Many people struggle with pride or worry. We are told repeatedly to let these things go. Give them to God. But, yet, even though they hurt us, we continue to grasp at them.
Give all your worries and cares to God, for he cares about you. -1 Peter 5:7
A group of us at my church back at home-home are doing a study of a women’s theology book. It is a really interesting book looking at practical theology. I thought it would be really heavy, but it isn’t bad and is super useful (check it out on her blog). The last time I was there, it was talking about having our lives reflect our faith and getting rid of sin in our lives. We all agreed worry is a pet sin of ours. And that living with worry as a sin both dampens our faith but also our witness. That is pretty big stuff. I like to think of worry as just something I do. But really, it is not trusting God and is often self-reliance, which in turn goes into the sin category. Definite food for thought.
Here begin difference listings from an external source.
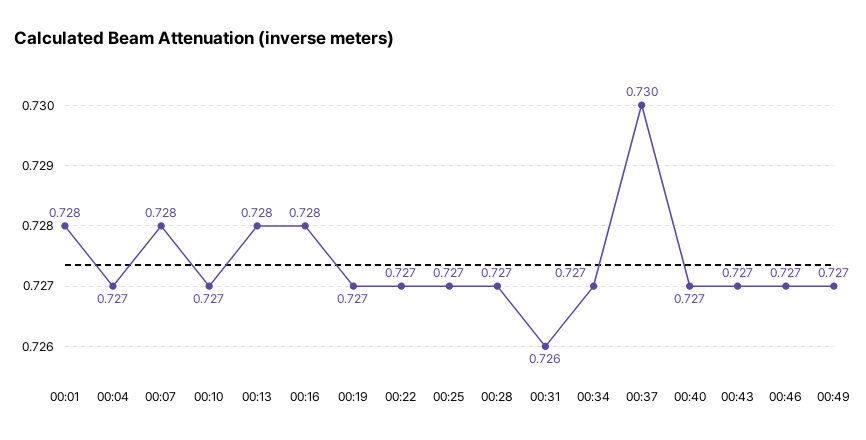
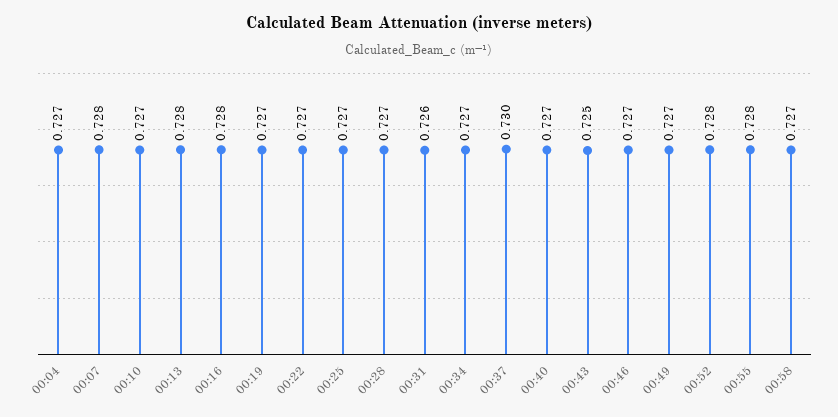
00:01: 0.728 -> none
00:43: 0.727 -> 0.725
00:52: none -> 0.728
00:55: none -> 0.728
00:58: none -> 0.727

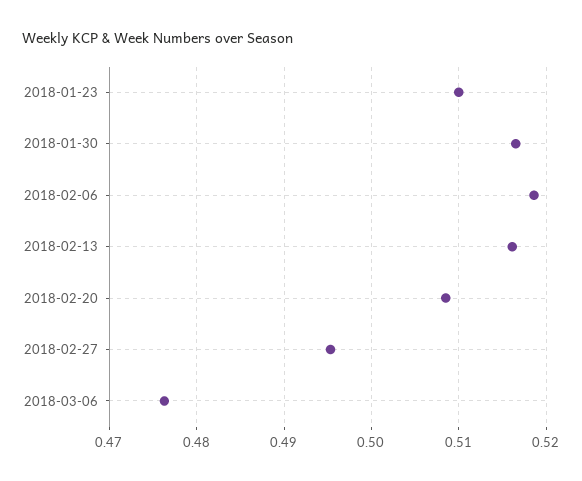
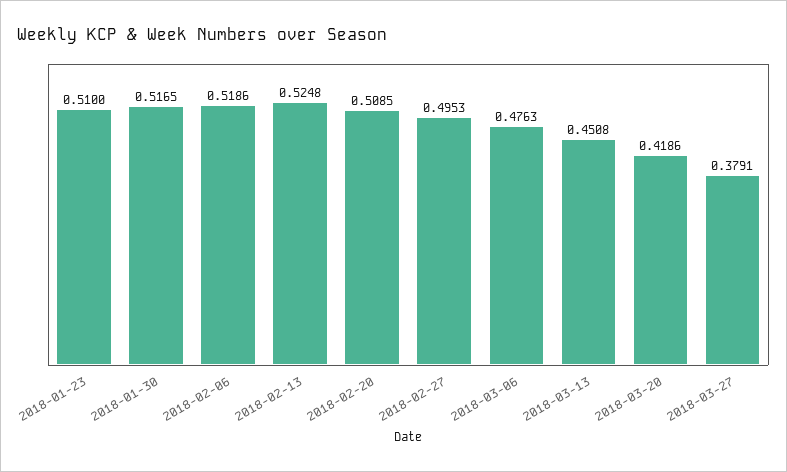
2018-02-13: 0.516 -> 0.5248
2018-03-13: none -> 0.4508
2018-03-20: none -> 0.4186
2018-03-27: none -> 0.3791

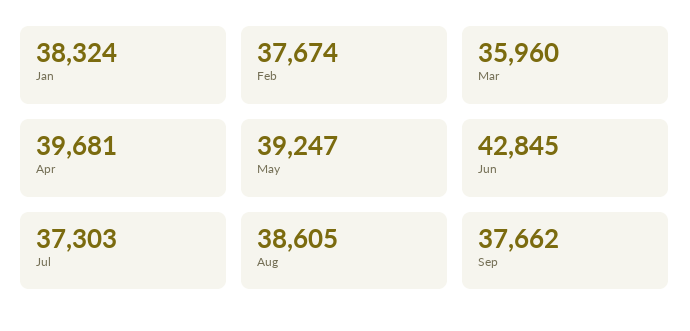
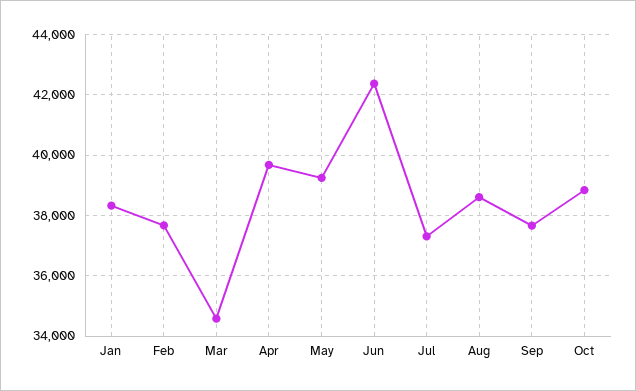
Mar: 35960 -> 34600
Jun: 42845 -> 42400
Oct: none -> 38800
And without faith it is impossible to please God, because anyone who comes to him must believe that he exists and that he rewards those who earnestly seek him. -Hebrews 11:6
But the man who has doubts is condemned if he eats, because his eating is not from faith; and everything that does not come from faith is sin. -Romans 14:23
Sin is a big word. A scary word. When I hear it I think of the really bad stuff. The obvious ten commandments stuff. The things that everyone shouldn’t do. I want to call worry a “struggle.” Something to sugar coat the blow. Really, I need that kind of bluntness to remind me how bad it really is. How it shouldn’t be in my life as a Christian.
The thing is that worry is something we need to let go of. God knows how harmful it can be for us. He knows and provides for our needs. And yet, we hang on to it. Letting go seems so hard when it is such an all-consuming issue. But we have to do it. It is good for us. And for those around us.
Therefore I tell you, do not worry about your life, what you will eat or drink; or about your body, what you will wear. Is not life more important than food, and the body more important than clothes? Look at the birds of the air; they do not sow or reap or store away in barns, and yet your heavenly Father feeds them. Are you not much more valuable than they? Who of you by worrying can add a single hour to his life ? “And why do you worry about clothes? See how the lilies of the field grow. They do not labor or spin. Yet I tell you that not even Solomon in all his splendor was dressed like one of these. If that is how God clothes the grass of the field, which is here today and tomorrow is thrown into the fire, will he not much more clothe you, O you of little faith? So do not worry, saying, ‘What shall we eat?’ or ‘What shall we drink?’ or ‘What shall we wear?’ For the pagans run after all these things, and your heavenly Father knows that you need them. But seek first his kingdom and his righteousness, and all these things will be given to you as well. Therefore do not worry about tomorrow, for tomorrow will worry about itself. Each day has enough trouble of its own. Matthew 6:25-34
Letting go is hard. The thing is, in a lot of cases, letting go can make life, in the long run easier. Maybe not perceivably at that moment or in the days to come. Giving up a sin does not always make life easy. Sometimes, it makes it seem hard. There are rewards, they aren’t always perceivable, but they are there. And letting a sin go is a struggle, even a daily one. That alone makes it a challenge.
As a rule, if it is something you know is wrong or bad or in any way detrimental, in the long run, letting go is the way to go. Even if it seems tough in the short term (like holding my tongue while Patrick questions traffic lights).
I think we all need to know that. I know I do.